■ **What to produce**: Output the data below only from the line containing "obce k užívání" up to and including the line containing "justify-content: none ->", exact and with the pictures left out.
+++ Input
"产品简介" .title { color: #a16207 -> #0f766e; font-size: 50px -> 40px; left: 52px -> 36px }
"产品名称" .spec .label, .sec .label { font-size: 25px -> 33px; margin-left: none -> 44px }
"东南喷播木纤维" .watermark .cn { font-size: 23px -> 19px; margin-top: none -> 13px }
++++++
+++ Input
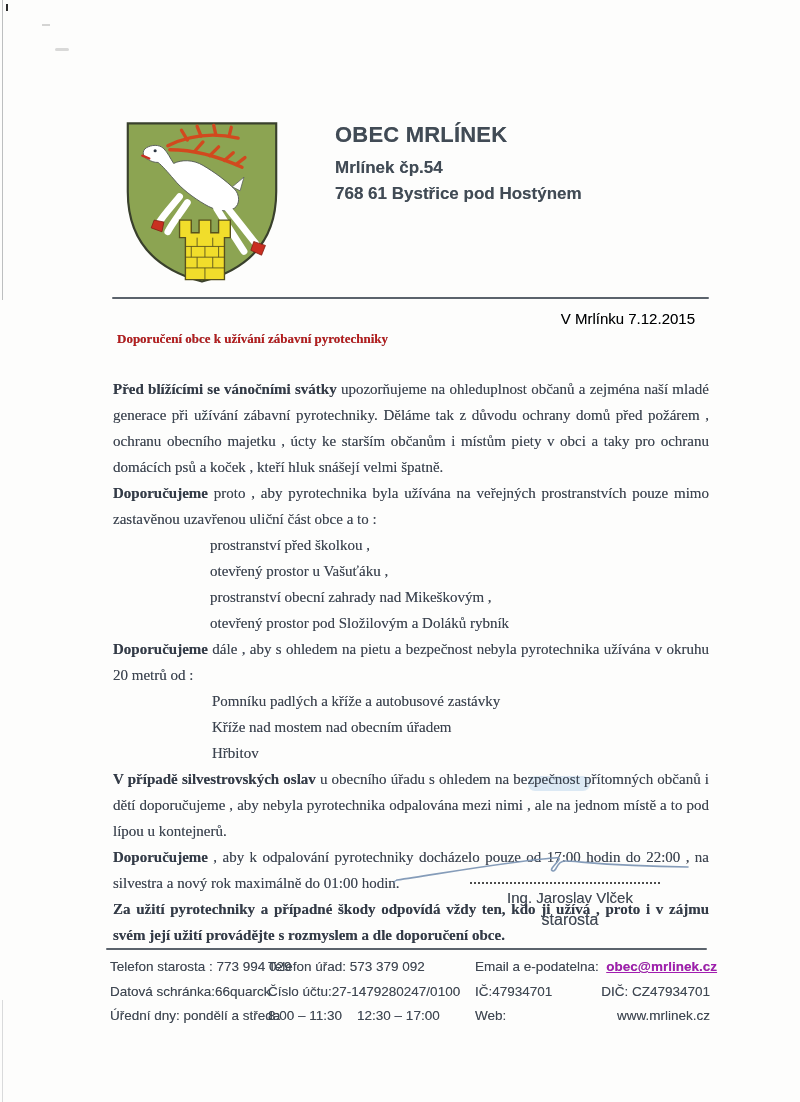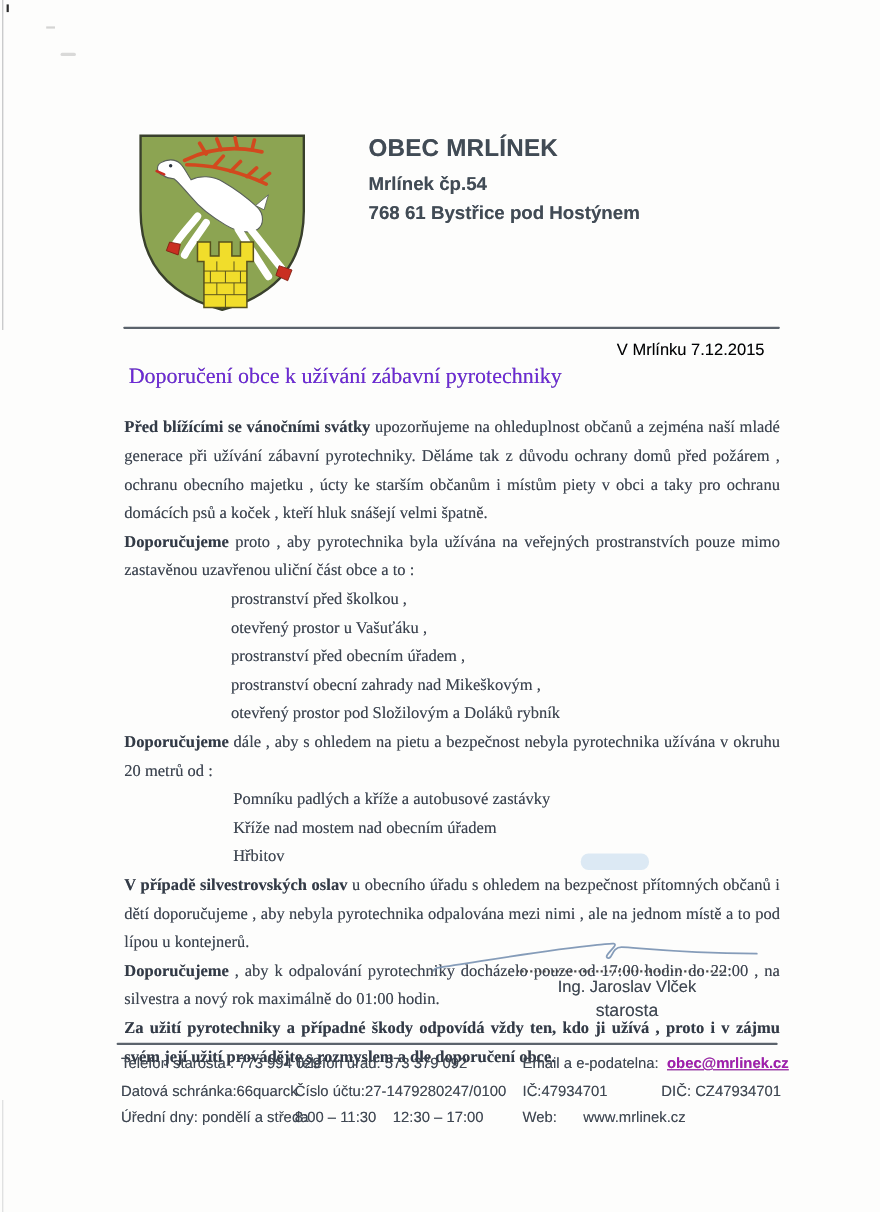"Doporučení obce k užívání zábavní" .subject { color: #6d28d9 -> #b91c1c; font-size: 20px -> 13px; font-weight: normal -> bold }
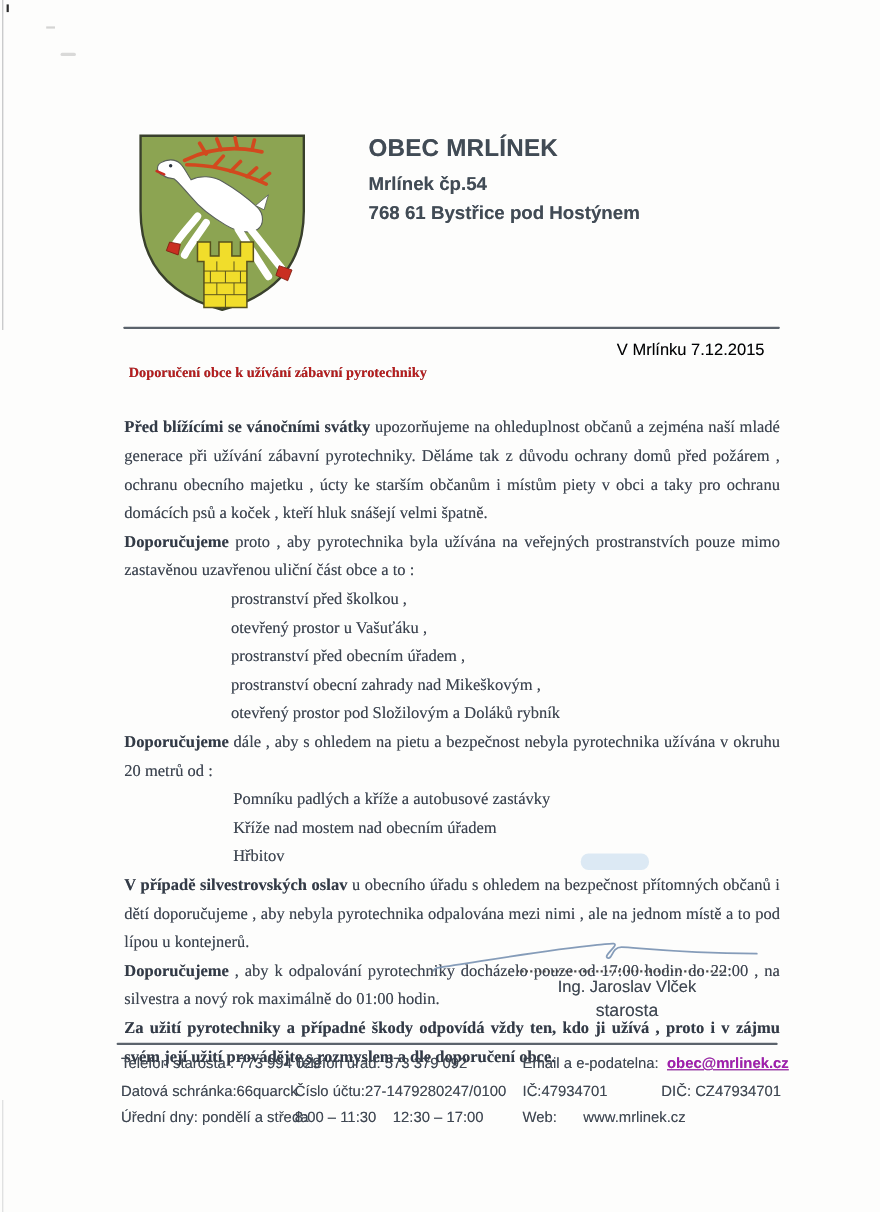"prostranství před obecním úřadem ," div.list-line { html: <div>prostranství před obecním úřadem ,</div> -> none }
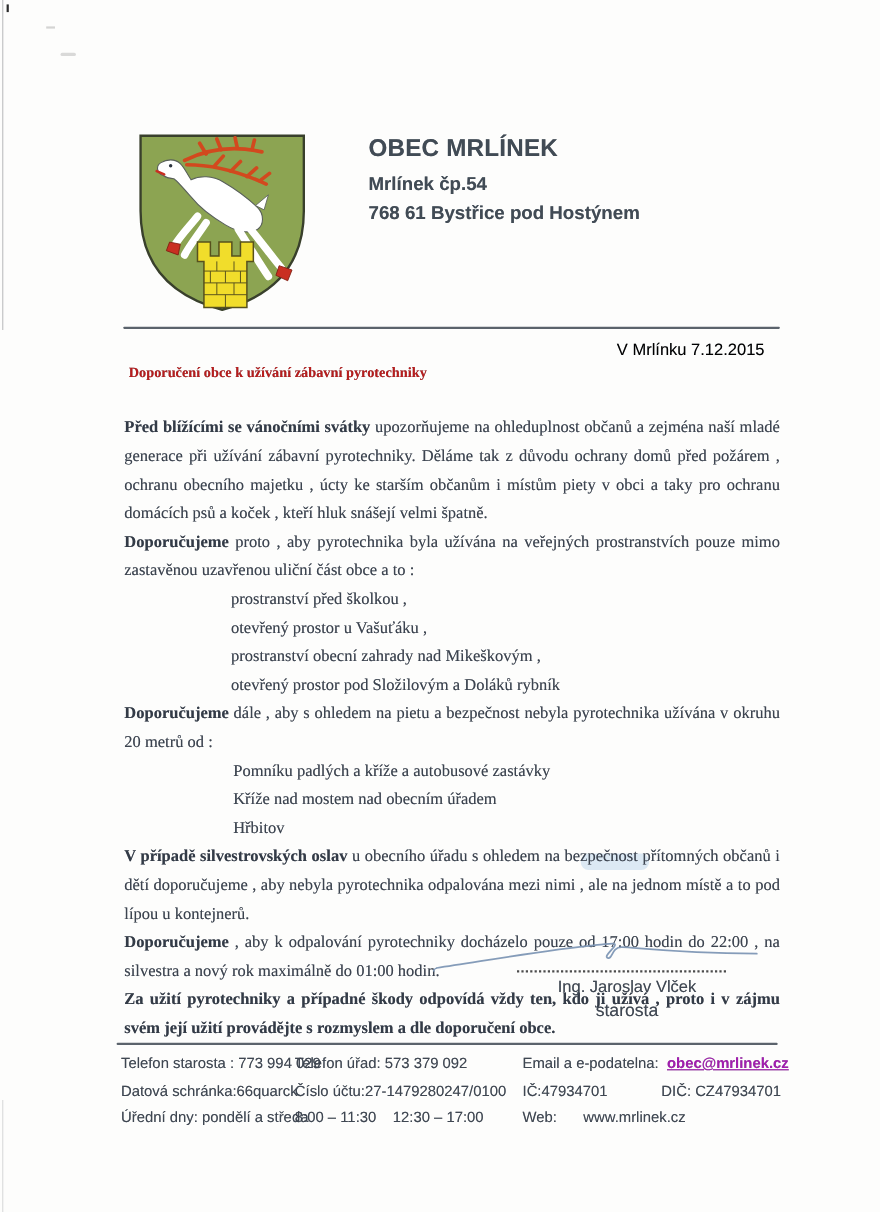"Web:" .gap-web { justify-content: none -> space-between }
++++++
■ **Your solution**:
"Doporučení obce k užívání zábavní" .subject { color: #6d28d9 -> #b91c1c; font-size: 20px -> 13px; font-weight: normal -> bold }
"prostranství před obecním úřadem ," div.list-line { html: <div>prostranství před obecním úřadem ,</div> -> none }
"Web:" .gap-web { justify-content: none -> space-between }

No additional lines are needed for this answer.